(Content revision data)
☆ ☆ ☆ ☆ ☆
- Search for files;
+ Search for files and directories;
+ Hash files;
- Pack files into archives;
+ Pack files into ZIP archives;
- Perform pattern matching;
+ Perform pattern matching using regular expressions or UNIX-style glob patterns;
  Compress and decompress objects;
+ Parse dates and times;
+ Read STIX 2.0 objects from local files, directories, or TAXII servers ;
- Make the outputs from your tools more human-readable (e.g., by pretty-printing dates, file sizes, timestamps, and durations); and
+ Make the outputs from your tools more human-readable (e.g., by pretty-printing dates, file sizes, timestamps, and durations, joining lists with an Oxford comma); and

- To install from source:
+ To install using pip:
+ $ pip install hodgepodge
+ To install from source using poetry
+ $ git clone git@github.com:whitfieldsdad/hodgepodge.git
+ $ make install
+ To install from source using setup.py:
☆ ☆ ☆ ☆ ☆
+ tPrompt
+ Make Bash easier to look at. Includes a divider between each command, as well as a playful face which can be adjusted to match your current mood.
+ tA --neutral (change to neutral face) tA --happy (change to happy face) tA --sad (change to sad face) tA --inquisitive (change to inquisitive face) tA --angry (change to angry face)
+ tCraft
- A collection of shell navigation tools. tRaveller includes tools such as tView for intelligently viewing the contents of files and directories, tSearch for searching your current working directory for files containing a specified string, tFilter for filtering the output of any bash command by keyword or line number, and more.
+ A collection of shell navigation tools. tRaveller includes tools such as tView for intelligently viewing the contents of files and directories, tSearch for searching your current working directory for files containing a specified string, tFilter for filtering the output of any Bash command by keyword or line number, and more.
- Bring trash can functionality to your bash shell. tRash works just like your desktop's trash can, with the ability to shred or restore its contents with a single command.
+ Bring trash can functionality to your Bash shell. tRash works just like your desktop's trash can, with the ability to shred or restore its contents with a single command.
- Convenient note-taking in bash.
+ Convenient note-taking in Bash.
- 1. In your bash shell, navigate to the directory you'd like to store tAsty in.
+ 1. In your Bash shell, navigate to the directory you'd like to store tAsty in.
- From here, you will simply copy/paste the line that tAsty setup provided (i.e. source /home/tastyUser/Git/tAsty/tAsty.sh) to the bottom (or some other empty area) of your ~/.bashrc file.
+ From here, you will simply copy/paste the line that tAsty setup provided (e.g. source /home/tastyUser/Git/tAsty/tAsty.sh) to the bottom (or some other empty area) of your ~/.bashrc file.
☆ ☆ ☆ ☆ ☆
Try it: Tally the lines in the entries above that hold the word "printing". Reply with nothing but that count.

Your response: 2